Wednesday in Whitewater will be partly cloudy with a high of seventy-seven. Sunrise is 6:37 AM and sunset 7:01 PM, for 12h 23m 57s of daytime. The moon is a waning crescent with 1.4% of its visible disk illuminated.
Today is the one thousand four hundred eighth day.
On this day in 1959, the first successful photocopier, the Xerox 914, is introduced in a demonstration on live television from New York City.

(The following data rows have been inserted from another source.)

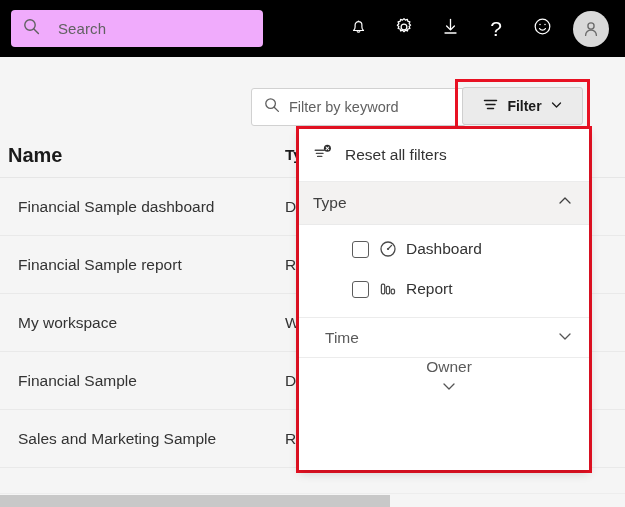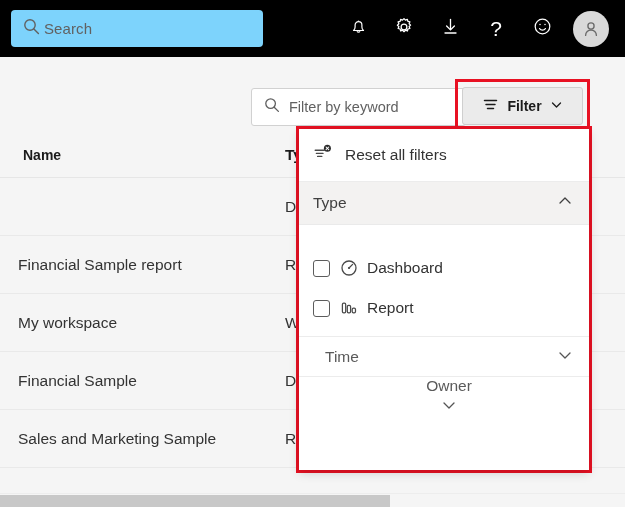--- a/index.html
+++ b/index.html
@@ -13,22 +13,22 @@
 
   
   .topbar {
     position: absolute; left: 0; top: 0; width: 625px; height: 57px;
     background: #000000;
     display: flex; align-items: center;
   }
   .search-box {
     position: absolute; left: 11px; top: 10px;
     width: 252px; height: 37px;
-    background: #7dd3fc; border-radius: 4px;
-    display: flex; align-items: center; gap: 4px;
+    background: #f0abfc; border-radius: 4px;
+    display: flex; align-items: center; gap: 18px;
     padding: 0 12px;
   }
   .search-box .sicon { flex: 0 0 auto; display: block; }
   .search-ph {
     font-size: 15px; color: #616161; letter-spacing: .1px;
     font-family: "Liberation Sans", sans-serif;
   }
   .top-icons {
     position: absolute; right: 8px; top: 0; height: 57px;
     display: flex; align-items: center; gap: 0px;
@@ -75,21 +75,21 @@
     z-index: 41;
   }
   .filter-lbl { font-size: 14px; color: #1b1b1b; font-weight: bold; }
 
   
   .table { position: absolute; left: 0; top: 133px; width: 625px; }
   .th-row {
     height: 45px; display: flex; align-items: center;
     border-bottom: 1px solid #e6e6e6;
   }
-  .th-name { position: absolute; left: 23px; font-size: 14px; color: #1b1b1b; font-weight: bold; }
+  .th-name { position: absolute; left: 8px; font-size: 20px; color: #1b1b1b; font-weight: bold; }
   .th-type { position: absolute; left: 285px; font-size: 15.5px; color: #1b1b1b; font-weight: bold; }
   .tr {
     position: relative; height: 58px;
     border-bottom: 1px solid #e9e9e9;
     display: flex; align-items: center;
   }
   .td-name { position: absolute; left: 18px; font-size: 15.5px; color: #333333; white-space: nowrap; }
   .td-type { position: absolute; left: 285px; font-size: 15.5px; color: #333333; white-space: nowrap; }
 
   
@@ -125,21 +125,21 @@
   .reset-lbl { font-size: 15.5px; color: #333333; }
 
   .sec-head {
     height: 43px; display: flex; align-items: center; justify-content: space-between;
     padding: 0 16px 0 14px;
     background: #f3f2f1; border-bottom: 1px solid #eaeaea;
   }
   .sec-title { font-size: 15.5px; color: #404040; }
   .sec-title.muted { color: #5a5a5a; }
 
-  .opt-list { padding: 23px 0 8px 0; }
+  .opt-list { padding: 4px 0 8px 0; margin-left: 39px; }
   .opt {
     height: 40px; display: flex; align-items: center; gap: 9px;
     padding: 0 14px;
   }
   .cb {
     width: 17px; height: 17px; flex: 0 0 auto;
     border: 1.6px solid #5c5c5c; border-radius: 3px; background: #fff;
   }
   .opt-icon { width: 19px; height: 19px; flex: 0 0 auto; display: flex; align-items: center; justify-content: center; }
   .opt-lbl { font-size: 15.5px; color: #333333; }
@@ -248,20 +248,21 @@
   </div>
 
   <div class="table">
 
     <div class="th-row">
       <span class="th-name">Name</span>
       <span class="th-type">Type</span>
     </div>
 
     <div class="tr">
+      <span class="td-name">Financial Sample dashboard</span>
       <span class="td-type">Da</span>
     </div>
     <div class="tr">
       <span class="td-name">Financial Sample report</span>
       <span class="td-type">Rep</span>
     </div>
     <div class="tr">
       <span class="td-name">My workspace</span>
       <span class="td-type">Wo</span>
     </div>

Recommended for reading in full —
Isaac Stanley-Becker reports Pro-Trump youth group enlists teens in secretive campaign likened to a ‘troll farm,’ prompting rebuke by Facebook and Twitter:
The messages have been emanating in recent months from the accounts of young people in Arizona seemingly expressing their own views — standing up for President Trump in a battleground state and echoing talking points from his reelection campaign.
Far from representing a genuine social media groundswell, however, the posts are the product of a sprawling yet secretive campaign that experts say evades the guardrails put in place by social media companies to limit online disinformation of the sort used by Russia during the 2016 campaign.

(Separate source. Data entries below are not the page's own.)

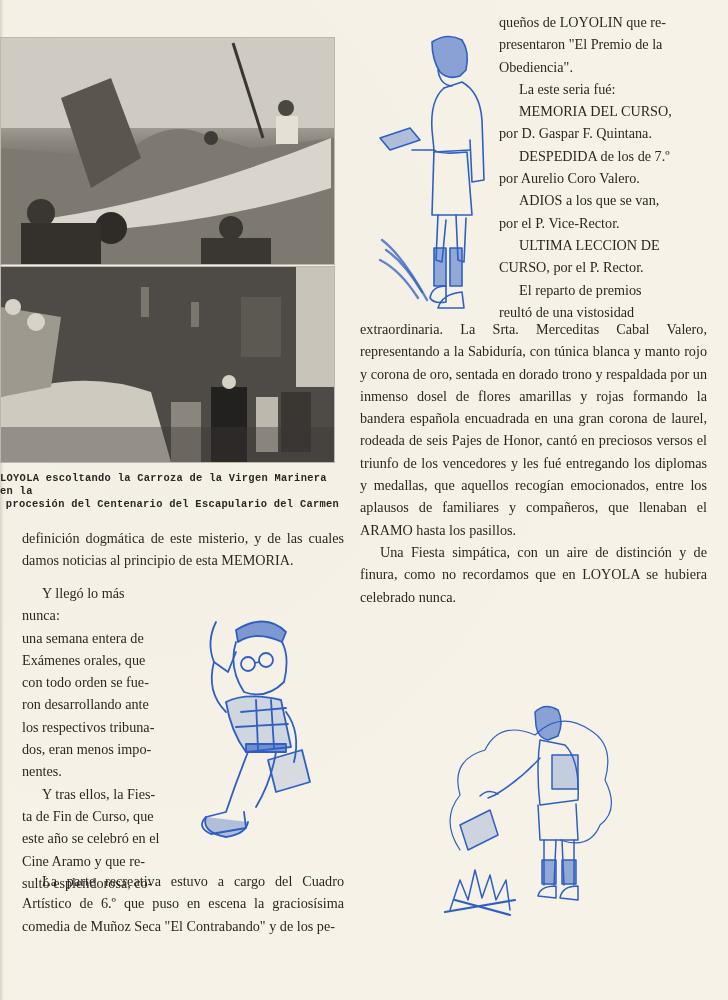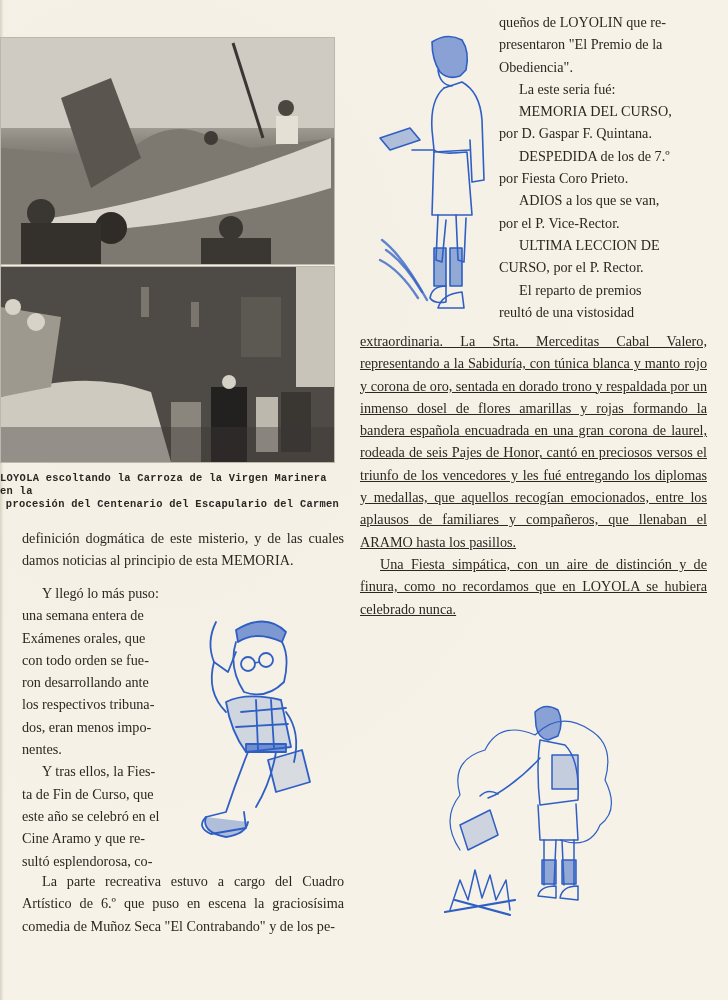--- a/index.html
+++ b/index.html
@@ -32,21 +32,21 @@
   .caption .l1 { display:block; text-align:left; padding-left:0; }
 
   
   .text { position:absolute; font-size:14.2px; line-height:22.3px; color:#2d2723; }
   .text p { margin:0; }
   .indent { text-indent:20px; }
   .justify { text-align:justify; text-align-last:left; }
 
   .rc-top { left:499px; top:11px; width:210px; }
   .rc-top p.line { white-space:nowrap; }
-  .rc-main { left:360px; top:330px; width:347px;text-decoration:underline; }
+  .rc-main { left:360px; top:318px; width:347px; }
 
   .lc-main { left:22px; top:527px; width:322px; }
   .lc-narrow { left:22px; top:582px; width:143px; }
   .lc-bottom { left:22px; top:870px; width:322px; }
 
   .ill { position:absolute; }
   .ill svg { width:100%; height:100%; }
 </style>
 </head>
 <body>
@@ -98,40 +98,40 @@
   </div>
 
   <div class="text rc-top">
     <p class="line">queños de LOYOLIN que re-</p>
     <p class="line">presentaron "El Premio de la</p>
     <p class="line">Obediencia".</p>
     <p class="line indent">La este seria fué:</p>
     <p class="line indent">MEMORIA DEL CURSO,</p>
     <p class="line">por D. Gaspar F. Quintana.</p>
     <p class="line indent">DESPEDIDA de los de 7.º</p>
-    <p class="line">por Fiesta Coro Prieto.</p>
+    <p class="line">por Aurelio Coro Valero.</p>
     <p class="line indent">ADIOS a los que se van,</p>
     <p class="line">por el P. Vice-Rector.</p>
     <p class="line indent">ULTIMA LECCION DE</p>
     <p class="line">CURSO, por el P. Rector.</p>
     <p class="line indent">El reparto de premios</p>
     <p class="line">reultó de una vistosidad</p>
   </div>
 
   <div class="text rc-main justify">
     <p>extraordinaria. La Srta. Merceditas Cabal Valero, representando a la Sabiduría, con túnica blanca y manto rojo y corona de oro, sentada en dorado trono y respaldada por un inmenso dosel de flores amarillas y rojas formando la bandera española encuadrada en una gran corona de laurel, rodeada de seis Pajes de Honor, cantó en preciosos versos el triunfo de los vencedores y les fué entregando los diplomas y medallas, que aquellos recogían emocionados, entre los aplausos de familiares y compañeros, que llenaban el ARAMO hasta los pasillos.</p>
     <p class="indent">Una Fiesta simpática, con un aire de distinción y de finura, como no recordamos que en LOYOLA se hubiera celebrado nunca.</p>
   </div>
 
   <div class="text lc-main justify">
     <p>definición dogmática de este misterio, y de las cuales damos noticias al principio de esta MEMORIA.</p>
   </div>
 
   <div class="text lc-narrow">
-    <p class="indent">Y llegó lo más puso:</p>
+    <p class="indent">Y llegó lo más nunca:</p>
     <p>una semana entera de</p>
     <p>Exámenes orales, que</p>
     <p>con todo orden se fue-</p>
     <p>ron desarrollando ante</p>
     <p>los respectivos tribuna-</p>
     <p>dos, eran menos impo-</p>
     <p>nentes.</p>
     <p class="indent">Y tras ellos, la Fies-</p>
     <p>ta de Fin de Curso, que</p>
     <p>este año se celebró en el</p>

Teenagers, some of them minors, are being paid to pump out the messages at the direction of Turning Point Action, an affiliate of Turning Point USA, the prominent conservative youth organization based in Phoenix, according to four people with independent knowledge of the effort. Their descriptions were confirmed by detailed notes from relatives of one of the teenagers who recorded conversations with him about the efforts.
The campaign draws on the spam-like behavior of bots and trolls, with the same or similar language posted repeatedly across social media. But it is carried out, at least in part, by humans paid to use their own accounts, though nowhere disclosing their relationship with Turning Point Action or the digital firm brought in to oversee the day-to-day activity. One user included a link to Turning Point USA’s website in his Twitter profile until The Washington Post began asking questions about the activity.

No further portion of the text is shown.